Set down the listing below verbatim, but only from its first line through the line containing "18 payments: 1".
[[ Input, beginning ]]
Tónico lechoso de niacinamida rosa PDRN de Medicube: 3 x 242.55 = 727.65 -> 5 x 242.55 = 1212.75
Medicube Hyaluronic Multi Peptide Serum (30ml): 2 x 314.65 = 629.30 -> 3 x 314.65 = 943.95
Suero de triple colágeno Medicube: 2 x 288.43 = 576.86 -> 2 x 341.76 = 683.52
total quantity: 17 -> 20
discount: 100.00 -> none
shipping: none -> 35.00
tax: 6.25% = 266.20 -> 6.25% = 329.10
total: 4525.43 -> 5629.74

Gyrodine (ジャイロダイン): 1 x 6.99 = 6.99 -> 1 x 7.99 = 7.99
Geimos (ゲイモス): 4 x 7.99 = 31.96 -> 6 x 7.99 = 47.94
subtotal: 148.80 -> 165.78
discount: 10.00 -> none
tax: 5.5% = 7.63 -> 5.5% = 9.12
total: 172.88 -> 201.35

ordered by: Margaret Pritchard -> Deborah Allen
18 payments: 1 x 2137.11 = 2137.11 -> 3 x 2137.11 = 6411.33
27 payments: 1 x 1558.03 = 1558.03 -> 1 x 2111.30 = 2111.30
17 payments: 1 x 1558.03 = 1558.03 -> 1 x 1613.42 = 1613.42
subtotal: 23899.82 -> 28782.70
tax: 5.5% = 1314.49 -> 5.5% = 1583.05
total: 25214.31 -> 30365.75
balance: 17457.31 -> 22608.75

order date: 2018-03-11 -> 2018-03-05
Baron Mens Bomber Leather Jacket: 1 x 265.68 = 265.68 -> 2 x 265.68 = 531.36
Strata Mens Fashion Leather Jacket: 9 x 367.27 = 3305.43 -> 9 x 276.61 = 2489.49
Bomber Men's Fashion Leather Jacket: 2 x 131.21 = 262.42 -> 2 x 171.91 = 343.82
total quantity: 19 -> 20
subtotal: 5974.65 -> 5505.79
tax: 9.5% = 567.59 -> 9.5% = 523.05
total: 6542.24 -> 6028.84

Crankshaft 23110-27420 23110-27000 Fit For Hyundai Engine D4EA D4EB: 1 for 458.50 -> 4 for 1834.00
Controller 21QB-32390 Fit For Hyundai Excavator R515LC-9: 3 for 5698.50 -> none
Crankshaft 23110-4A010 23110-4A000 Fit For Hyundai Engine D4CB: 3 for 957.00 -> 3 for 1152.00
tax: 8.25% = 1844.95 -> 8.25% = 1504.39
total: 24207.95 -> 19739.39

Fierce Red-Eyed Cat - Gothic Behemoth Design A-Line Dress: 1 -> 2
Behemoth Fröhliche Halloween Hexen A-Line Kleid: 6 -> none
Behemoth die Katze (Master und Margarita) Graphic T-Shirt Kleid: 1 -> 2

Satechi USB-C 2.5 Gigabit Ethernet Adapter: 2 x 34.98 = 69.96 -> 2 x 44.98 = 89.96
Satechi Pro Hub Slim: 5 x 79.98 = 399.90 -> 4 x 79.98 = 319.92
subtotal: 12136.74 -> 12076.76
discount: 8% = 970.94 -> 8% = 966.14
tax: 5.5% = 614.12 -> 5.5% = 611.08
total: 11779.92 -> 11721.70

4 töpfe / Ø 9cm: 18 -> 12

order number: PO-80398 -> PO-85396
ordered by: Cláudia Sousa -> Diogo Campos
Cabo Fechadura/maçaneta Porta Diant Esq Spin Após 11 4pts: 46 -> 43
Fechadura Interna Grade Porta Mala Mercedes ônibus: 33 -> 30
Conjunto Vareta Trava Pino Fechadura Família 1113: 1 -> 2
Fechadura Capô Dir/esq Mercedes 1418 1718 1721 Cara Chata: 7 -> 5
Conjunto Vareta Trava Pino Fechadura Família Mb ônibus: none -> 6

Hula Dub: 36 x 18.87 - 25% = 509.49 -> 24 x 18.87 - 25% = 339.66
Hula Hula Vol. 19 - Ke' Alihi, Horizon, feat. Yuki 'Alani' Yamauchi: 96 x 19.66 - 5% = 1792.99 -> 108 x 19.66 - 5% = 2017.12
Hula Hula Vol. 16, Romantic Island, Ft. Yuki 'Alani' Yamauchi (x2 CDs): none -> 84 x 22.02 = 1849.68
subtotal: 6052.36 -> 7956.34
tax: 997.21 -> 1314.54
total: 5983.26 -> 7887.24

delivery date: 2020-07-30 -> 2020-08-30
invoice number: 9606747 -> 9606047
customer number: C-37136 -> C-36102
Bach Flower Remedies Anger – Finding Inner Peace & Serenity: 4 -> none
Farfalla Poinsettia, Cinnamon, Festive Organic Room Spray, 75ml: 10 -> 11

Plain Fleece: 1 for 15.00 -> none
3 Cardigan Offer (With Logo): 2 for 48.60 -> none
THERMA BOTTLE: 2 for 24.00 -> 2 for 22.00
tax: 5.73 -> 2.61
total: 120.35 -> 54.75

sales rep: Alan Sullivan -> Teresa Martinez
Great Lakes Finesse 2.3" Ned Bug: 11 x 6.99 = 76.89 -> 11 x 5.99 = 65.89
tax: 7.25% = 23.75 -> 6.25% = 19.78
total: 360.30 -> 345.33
[[ Input, end ]]
**The answer**
Tónico lechoso de niacinamida rosa PDRN de Medicube: 3 x 242.55 = 727.65 -> 5 x 242.55 = 1212.75
Medicube Hyaluronic Multi Peptide Serum (30ml): 2 x 314.65 = 629.30 -> 3 x 314.65 = 943.95
Suero de triple colágeno Medicube: 2 x 288.43 = 576.86 -> 2 x 341.76 = 683.52
total quantity: 17 -> 20
discount: 100.00 -> none
shipping: none -> 35.00
tax: 6.25% = 266.20 -> 6.25% = 329.10
total: 4525.43 -> 5629.74

Gyrodine (ジャイロダイン): 1 x 6.99 = 6.99 -> 1 x 7.99 = 7.99
Geimos (ゲイモス): 4 x 7.99 = 31.96 -> 6 x 7.99 = 47.94
subtotal: 148.80 -> 165.78
discount: 10.00 -> none
tax: 5.5% = 7.63 -> 5.5% = 9.12
total: 172.88 -> 201.35

ordered by: Margaret Pritchard -> Deborah Allen
18 payments: 1 x 2137.11 = 2137.11 -> 3 x 2137.11 = 6411.33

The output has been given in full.